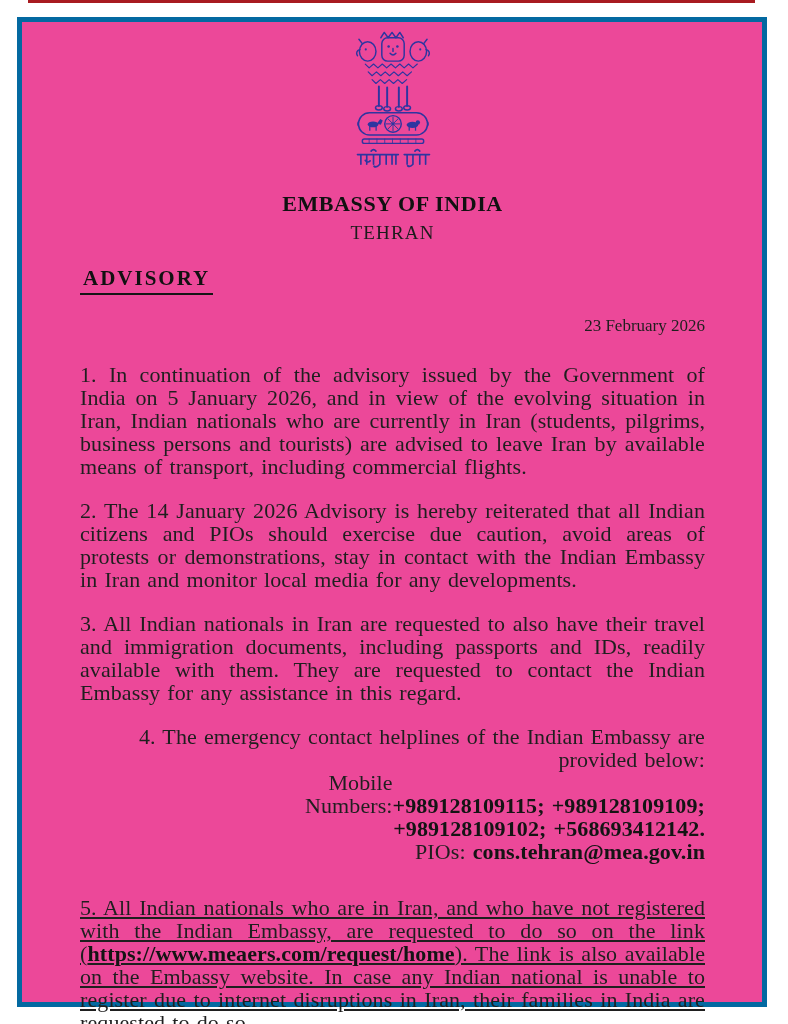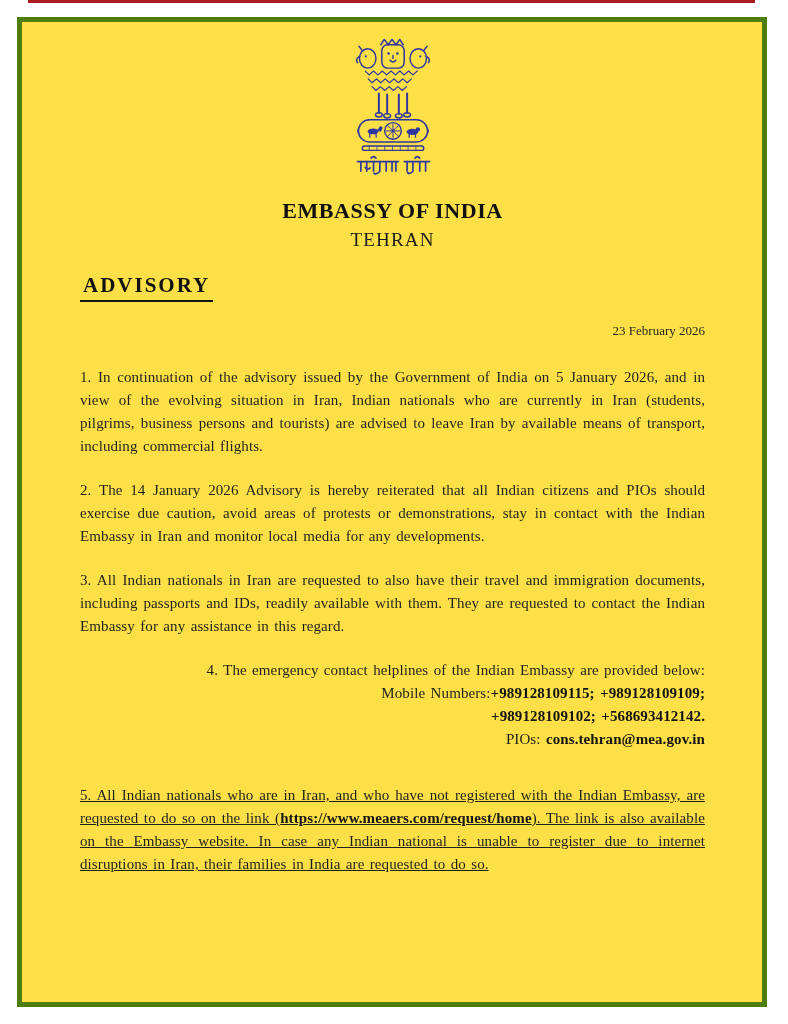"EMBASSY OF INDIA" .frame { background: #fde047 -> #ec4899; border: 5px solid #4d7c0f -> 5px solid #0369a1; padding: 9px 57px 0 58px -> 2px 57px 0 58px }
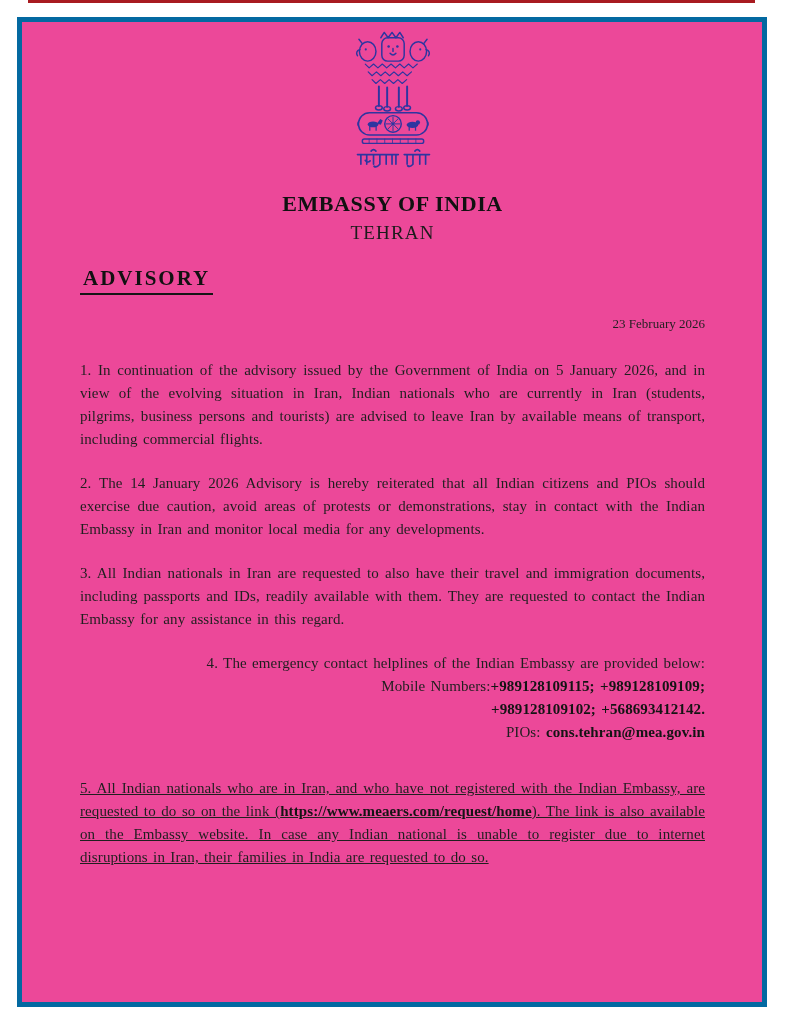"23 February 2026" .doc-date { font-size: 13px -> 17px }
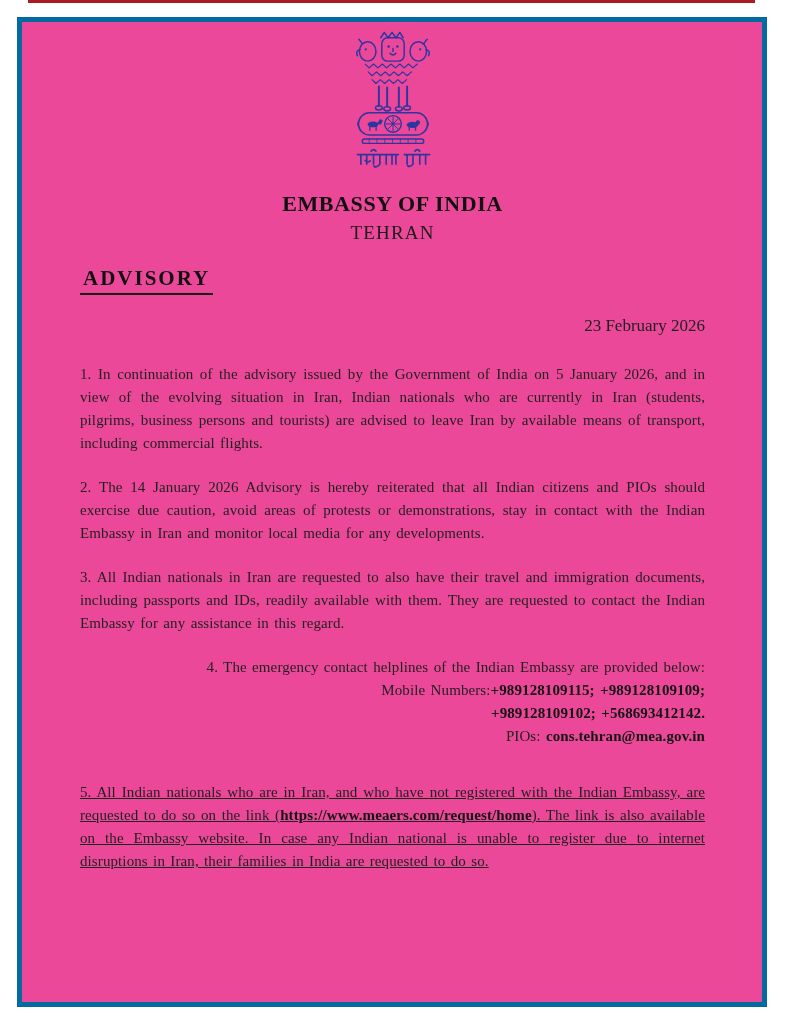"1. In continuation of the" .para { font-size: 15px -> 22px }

◆ ◆ ◆ ◆

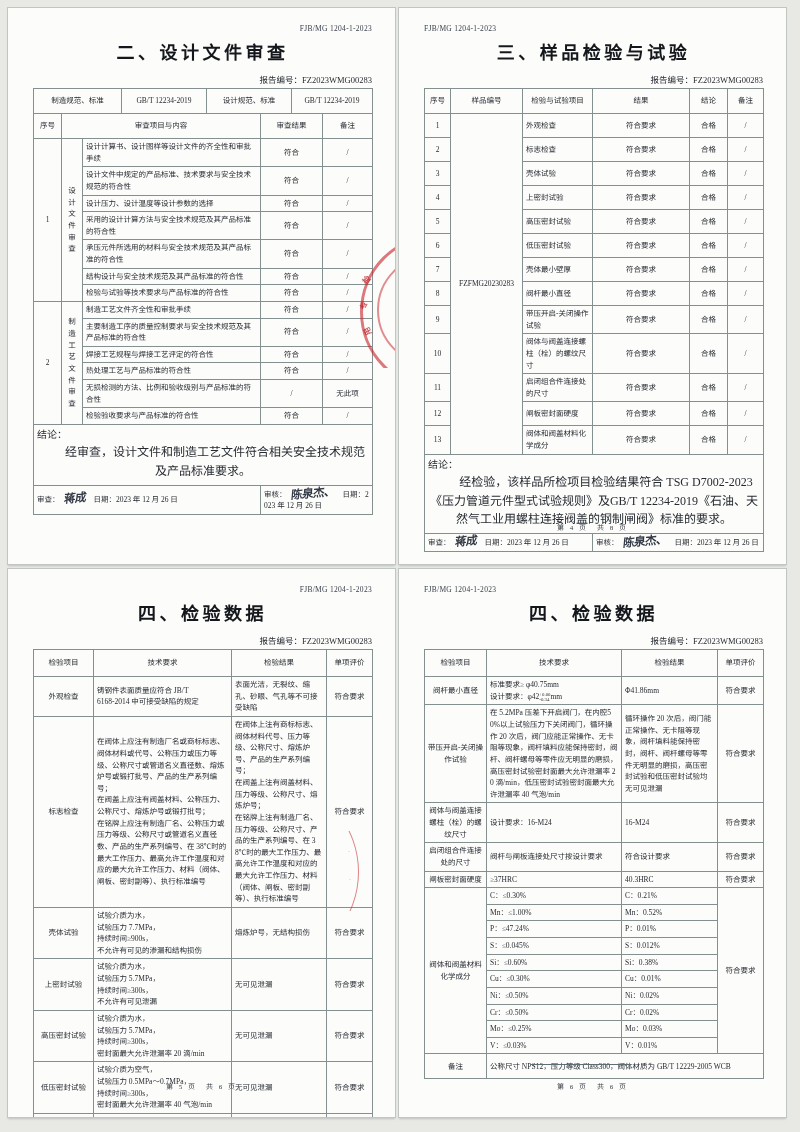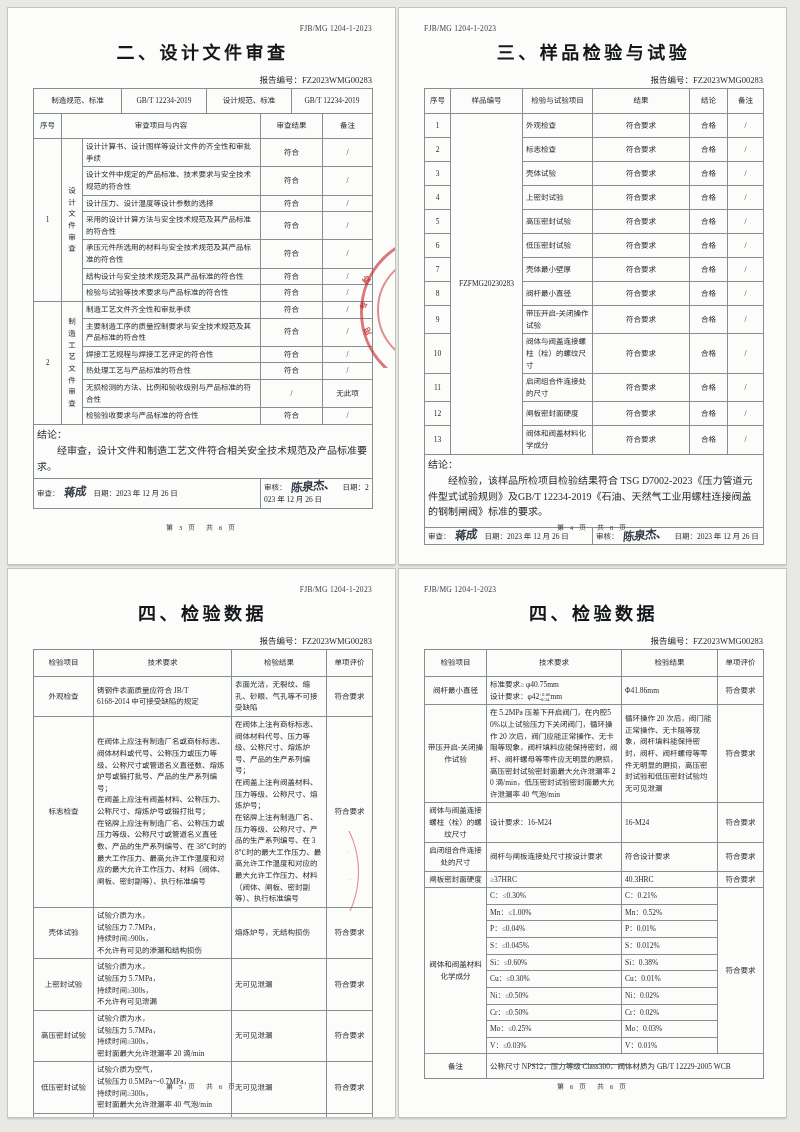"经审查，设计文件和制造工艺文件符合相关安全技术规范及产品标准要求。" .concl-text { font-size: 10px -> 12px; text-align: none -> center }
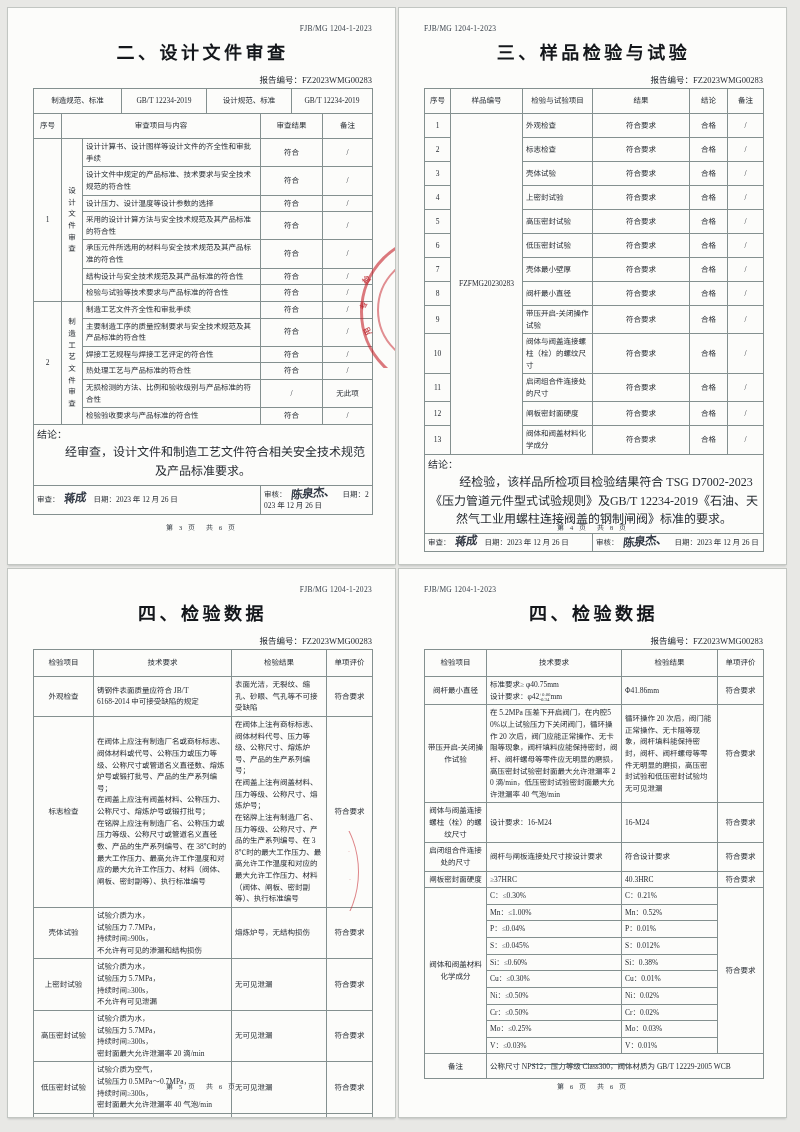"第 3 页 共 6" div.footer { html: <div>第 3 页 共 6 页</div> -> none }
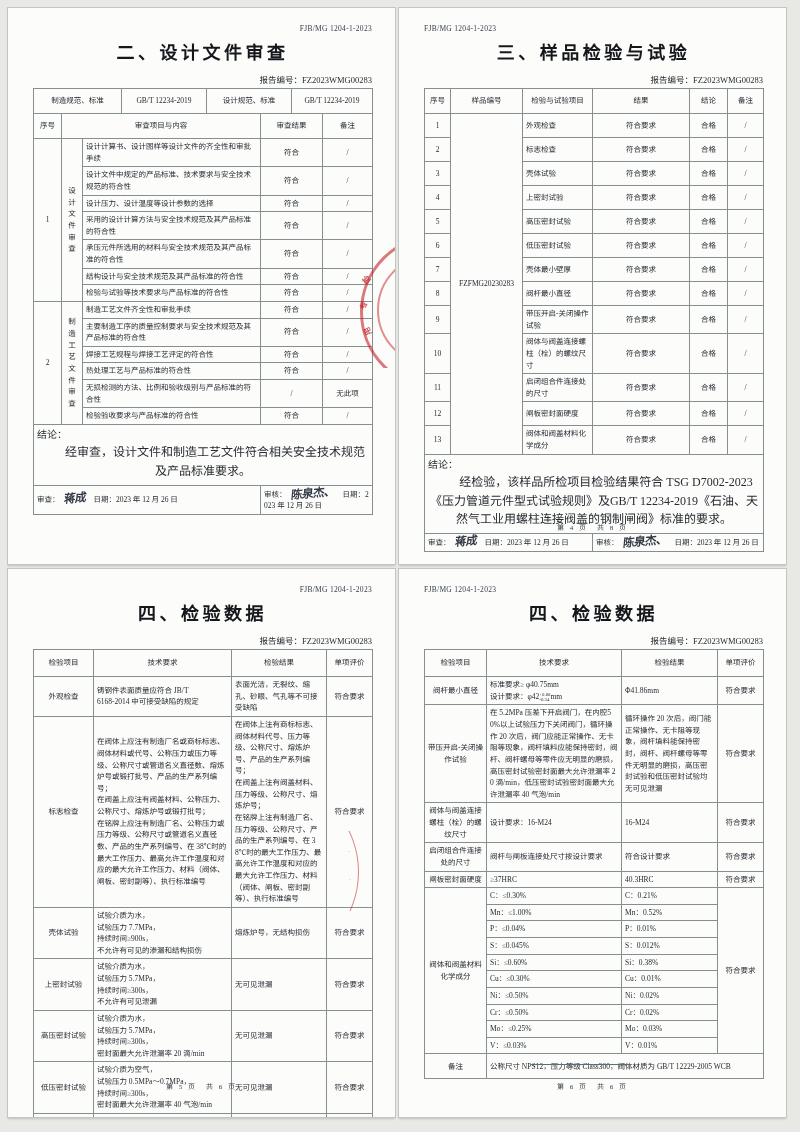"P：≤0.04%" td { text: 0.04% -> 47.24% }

◆ ◆ ◆ ◆

## TASK TO COMPLETE
The copy should hold exactly the lines above from the one with "background: #fde047 ->" through the one with "In continuation of", both ends counted, and no pictures at all.

## RESULT OF THIS EXERCISE
"EMBASSY OF INDIA" .frame { background: #fde047 -> #ec4899; border: 5px solid #4d7c0f -> 5px solid #0369a1; padding: 9px 57px 0 58px -> 2px 57px 0 58px }
"23 February 2026" .doc-date { font-size: 13px -> 17px }
"1. In continuation of the" .para { font-size: 15px -> 22px }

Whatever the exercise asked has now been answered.